WP Engine is very neat, and clients really like it. But it is not ideal for development. In the cases where we are still working on WP Engine sites, we just do our best to put together as sensible a workflow as we can. Here are some things you may like to know about working on it.
Cron jobs that are created through WordPress such as wp_schedule_single_eventare processed when the site receives traffic. This works great on WPEngine, including staging environments, with one exception. If you're environment has Apache Basic Authentication in place with a username and password, no cron jobs will ever run.To fix this, turn off basic auth via the WPEngine admin, do your thing, and then re-enable once the job's complete.
Long Processes which Silently Disappear
WPEngine has a silent "Long Running Project Killer" process that runs by default on all new installs. If your process takes longer than 30-60s, it silently kills the process, without any errors.If you're doing any long-running processes as part of a cron job or custom script, you're going to have to ask them to specifically turn that off. There are performance implications.

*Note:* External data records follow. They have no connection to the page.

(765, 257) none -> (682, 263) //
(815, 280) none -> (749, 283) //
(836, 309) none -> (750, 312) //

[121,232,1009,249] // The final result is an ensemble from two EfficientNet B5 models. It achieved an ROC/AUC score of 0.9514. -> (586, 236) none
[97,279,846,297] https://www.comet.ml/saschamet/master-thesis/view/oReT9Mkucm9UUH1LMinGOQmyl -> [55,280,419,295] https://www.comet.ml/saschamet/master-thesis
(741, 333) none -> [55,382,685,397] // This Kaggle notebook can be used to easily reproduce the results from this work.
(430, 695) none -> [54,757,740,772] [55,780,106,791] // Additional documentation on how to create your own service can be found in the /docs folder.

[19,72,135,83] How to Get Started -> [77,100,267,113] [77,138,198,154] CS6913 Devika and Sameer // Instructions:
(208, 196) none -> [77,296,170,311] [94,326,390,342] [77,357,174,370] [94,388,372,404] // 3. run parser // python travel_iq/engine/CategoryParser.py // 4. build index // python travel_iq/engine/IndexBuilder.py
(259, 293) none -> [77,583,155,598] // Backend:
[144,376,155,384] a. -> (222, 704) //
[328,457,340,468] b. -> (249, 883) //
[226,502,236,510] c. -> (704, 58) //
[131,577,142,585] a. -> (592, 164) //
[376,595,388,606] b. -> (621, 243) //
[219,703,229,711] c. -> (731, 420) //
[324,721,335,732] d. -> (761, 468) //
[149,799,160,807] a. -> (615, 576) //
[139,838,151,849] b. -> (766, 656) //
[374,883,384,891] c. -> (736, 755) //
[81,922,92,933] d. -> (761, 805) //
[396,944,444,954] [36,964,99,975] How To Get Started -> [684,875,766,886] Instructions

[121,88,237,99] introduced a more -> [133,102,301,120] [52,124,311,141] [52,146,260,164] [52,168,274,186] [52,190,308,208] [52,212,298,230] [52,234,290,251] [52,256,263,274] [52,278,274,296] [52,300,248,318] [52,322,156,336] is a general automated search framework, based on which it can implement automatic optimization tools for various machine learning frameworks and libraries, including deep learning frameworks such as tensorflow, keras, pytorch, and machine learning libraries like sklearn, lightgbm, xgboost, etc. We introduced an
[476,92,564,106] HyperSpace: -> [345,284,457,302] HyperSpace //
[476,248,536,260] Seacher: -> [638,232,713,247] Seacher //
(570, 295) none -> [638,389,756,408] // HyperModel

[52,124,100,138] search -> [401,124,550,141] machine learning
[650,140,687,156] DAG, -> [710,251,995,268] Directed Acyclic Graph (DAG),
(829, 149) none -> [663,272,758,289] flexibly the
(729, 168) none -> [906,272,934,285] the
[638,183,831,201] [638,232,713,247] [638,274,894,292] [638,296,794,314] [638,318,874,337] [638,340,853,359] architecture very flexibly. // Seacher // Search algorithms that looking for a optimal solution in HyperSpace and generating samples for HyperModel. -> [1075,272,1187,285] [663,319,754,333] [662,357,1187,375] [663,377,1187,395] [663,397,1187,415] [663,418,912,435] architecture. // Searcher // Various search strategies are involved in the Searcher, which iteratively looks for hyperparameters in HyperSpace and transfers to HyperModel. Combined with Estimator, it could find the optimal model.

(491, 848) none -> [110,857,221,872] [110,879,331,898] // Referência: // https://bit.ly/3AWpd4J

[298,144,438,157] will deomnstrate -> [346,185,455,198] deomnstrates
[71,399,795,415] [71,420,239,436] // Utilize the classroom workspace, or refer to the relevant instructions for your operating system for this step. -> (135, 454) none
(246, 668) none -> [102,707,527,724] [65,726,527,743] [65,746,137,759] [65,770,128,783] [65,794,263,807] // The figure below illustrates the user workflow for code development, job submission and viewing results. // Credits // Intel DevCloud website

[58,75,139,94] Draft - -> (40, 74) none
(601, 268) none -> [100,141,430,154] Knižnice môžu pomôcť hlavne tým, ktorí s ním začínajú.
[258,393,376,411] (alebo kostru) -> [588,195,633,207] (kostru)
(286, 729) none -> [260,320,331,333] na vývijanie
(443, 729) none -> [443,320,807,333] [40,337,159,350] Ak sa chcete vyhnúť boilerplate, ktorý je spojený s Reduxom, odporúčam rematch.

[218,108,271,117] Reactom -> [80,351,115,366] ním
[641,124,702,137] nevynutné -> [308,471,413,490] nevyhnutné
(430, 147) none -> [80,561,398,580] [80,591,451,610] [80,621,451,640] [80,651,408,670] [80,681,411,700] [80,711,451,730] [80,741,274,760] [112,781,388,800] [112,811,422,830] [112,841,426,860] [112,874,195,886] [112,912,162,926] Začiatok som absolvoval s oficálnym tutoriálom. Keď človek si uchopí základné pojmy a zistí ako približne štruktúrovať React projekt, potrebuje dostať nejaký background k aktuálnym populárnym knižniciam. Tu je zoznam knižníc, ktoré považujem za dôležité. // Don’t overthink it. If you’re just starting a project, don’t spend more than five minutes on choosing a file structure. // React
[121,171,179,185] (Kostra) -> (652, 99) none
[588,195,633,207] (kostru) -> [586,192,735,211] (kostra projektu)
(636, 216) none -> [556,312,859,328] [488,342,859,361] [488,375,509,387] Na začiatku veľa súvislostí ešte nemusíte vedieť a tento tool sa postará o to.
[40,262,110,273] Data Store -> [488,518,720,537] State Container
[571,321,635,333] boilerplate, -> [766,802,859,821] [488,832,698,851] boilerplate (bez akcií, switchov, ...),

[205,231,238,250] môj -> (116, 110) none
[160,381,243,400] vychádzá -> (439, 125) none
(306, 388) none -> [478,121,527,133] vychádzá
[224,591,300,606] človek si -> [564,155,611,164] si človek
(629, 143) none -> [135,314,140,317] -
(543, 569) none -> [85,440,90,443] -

You cannot modify the caching of WPEngine served pages, and EVERY page is cached. If you're creating a page that requires alternative caching strategies, you're going to have to contact support and submit requests on a per-URL basis for this alternative caching process.
“Git Push” Deployment
- WP Engine ships the last branch pushed to the remote repo
- The files are shipped from that repo’s location to the server. The server is not a git repo instance
- Pushing will not delete files from the site which were not deleted in the git repo (committed deletion)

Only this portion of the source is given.